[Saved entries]
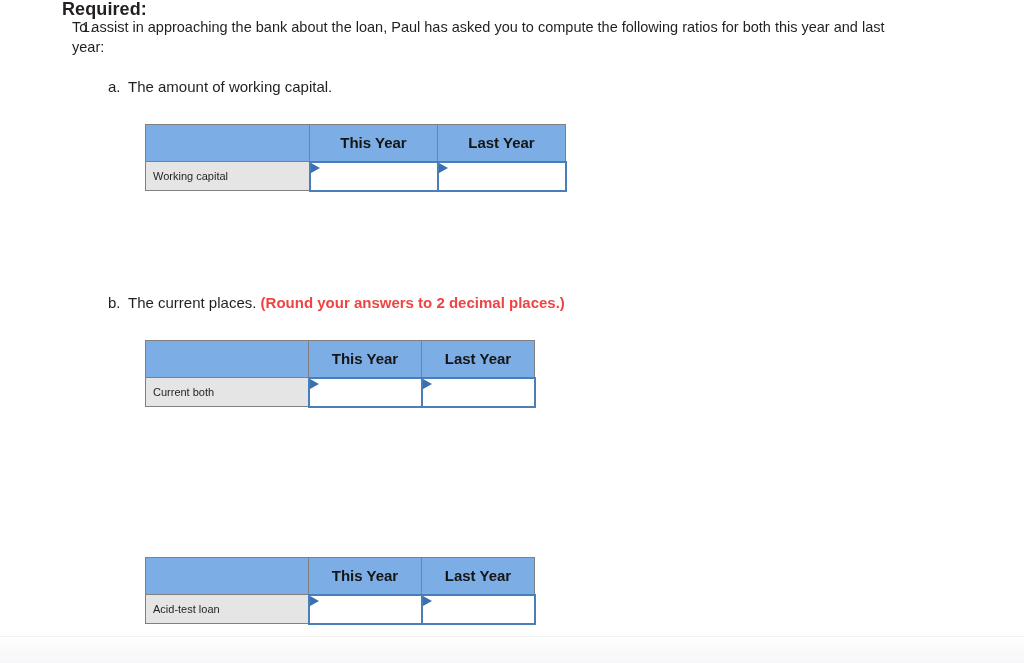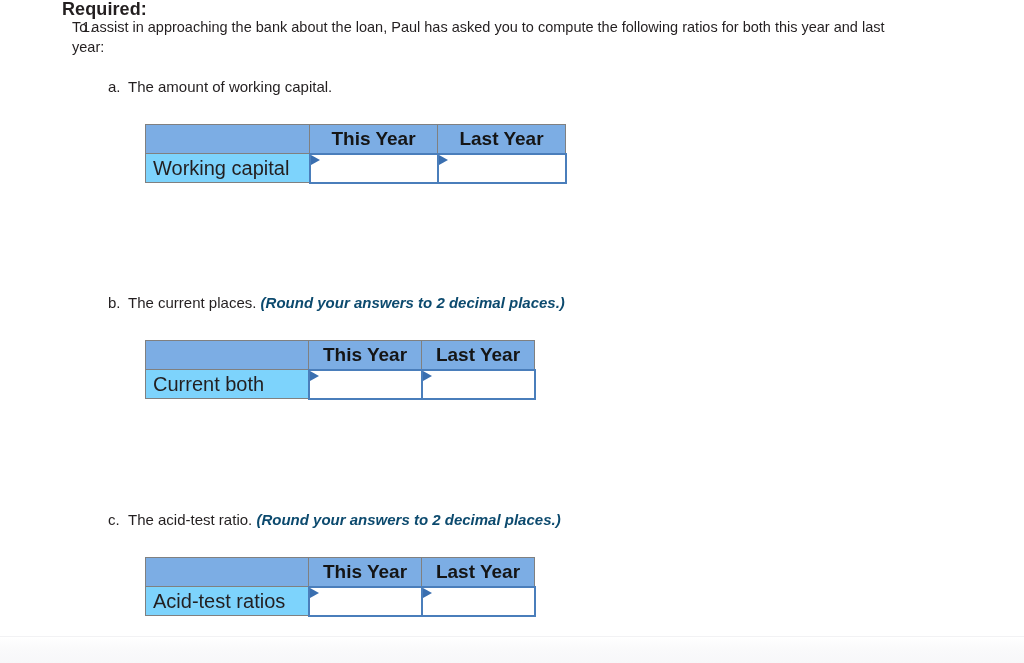"This Year" .ratio-table thead th { font-size: 19px -> 15px; height: 29px -> 37px }
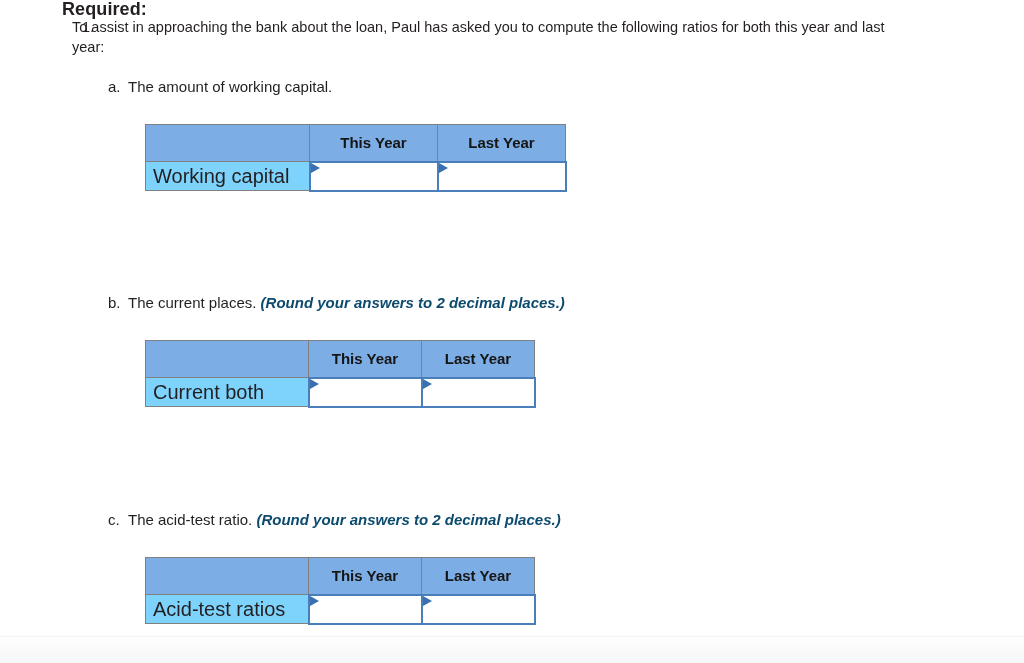"Working capital" .ratio-table td.row-label { background: #7dd3fc -> #e5e5e5; font-size: 20px -> 11px }
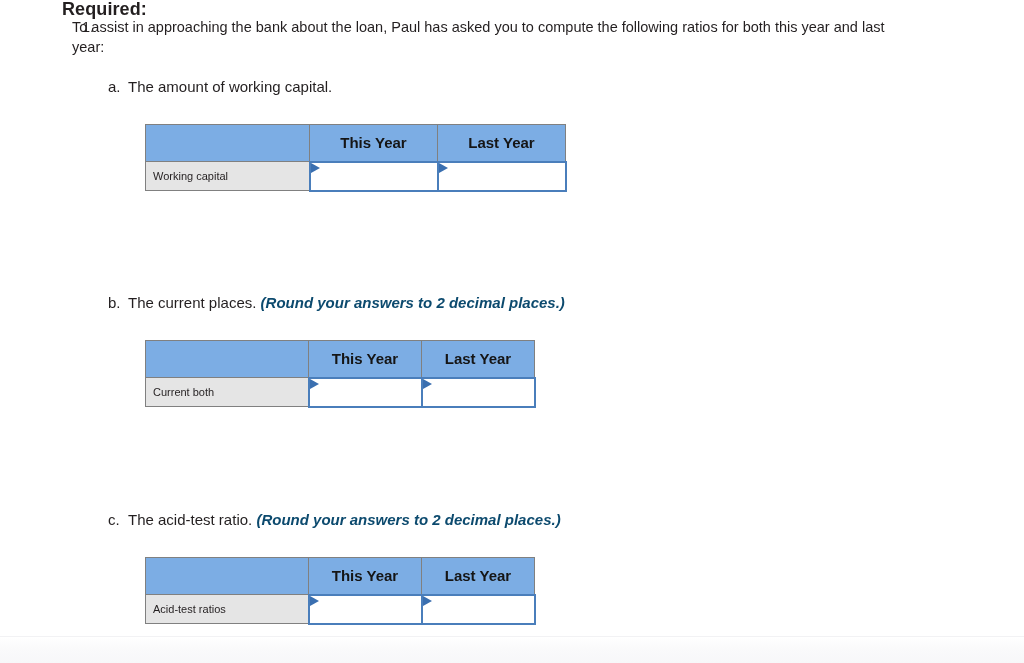"(Round your answers to 2" .sub-item .red-note { color: #0c4a6e -> #ef4444; font-style: italic -> none }
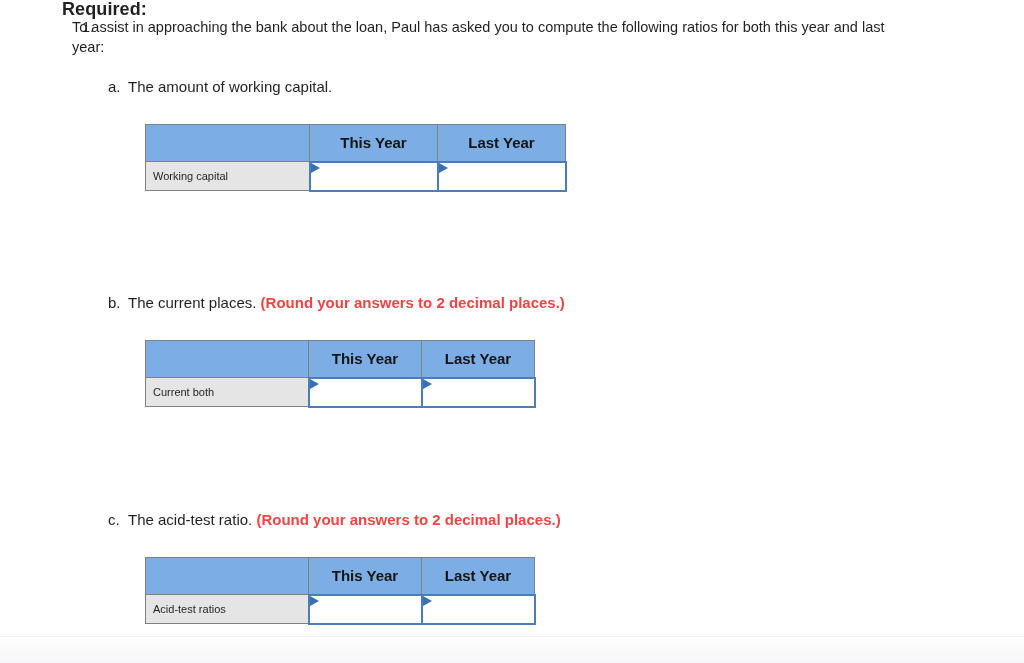"c. The acid-test ratio. (Round" div.sub-item { html: <div> <span>c.</span><span>The acid-test ratio.</span><span>&nbsp;</span><span>(Round your answers to 2 decimal places.)</span> </div> -> none }
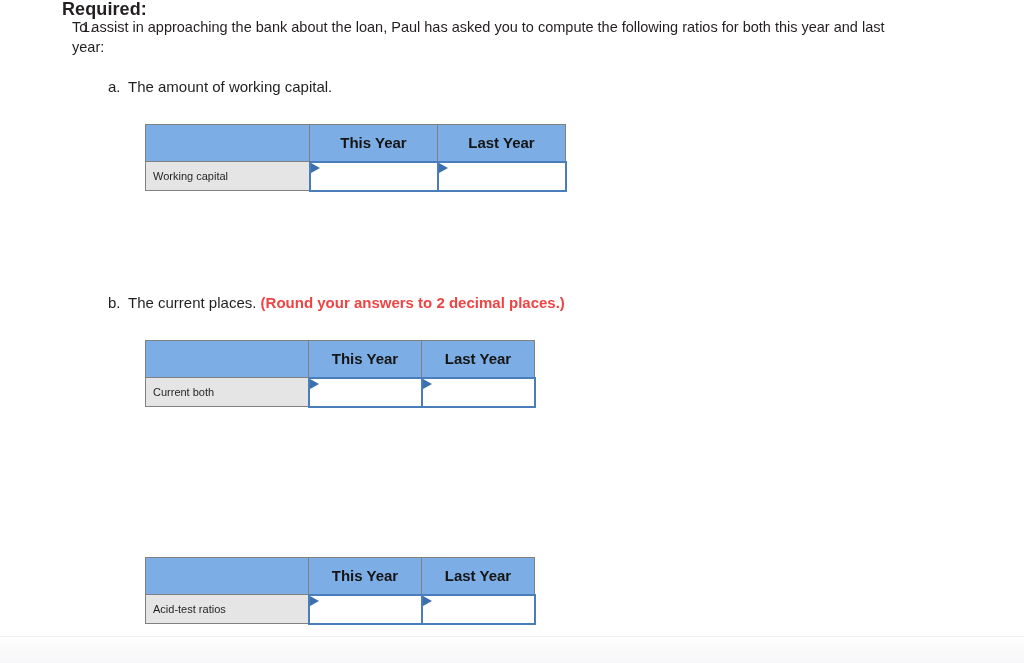"Acid-test ratios" td.row-label { text: ratios -> loan }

-- Work instruction --
Once the pictures are dropped, repeat the data above exactly.

-- Result --
"This Year" .ratio-table thead th { font-size: 19px -> 15px; height: 29px -> 37px }
"Working capital" .ratio-table td.row-label { background: #7dd3fc -> #e5e5e5; font-size: 20px -> 11px }
"(Round your answers to 2" .sub-item .red-note { color: #0c4a6e -> #ef4444; font-style: italic -> none }
"c. The acid-test ratio. (Round" div.sub-item { html: <div> <span>c.</span><span>The acid-test ratio.</span><span>&nbsp;</span><span>(Round your answers to 2 decimal places.)</span> </div> -> none }
"Acid-test ratios" td.row-label { text: ratios -> loan }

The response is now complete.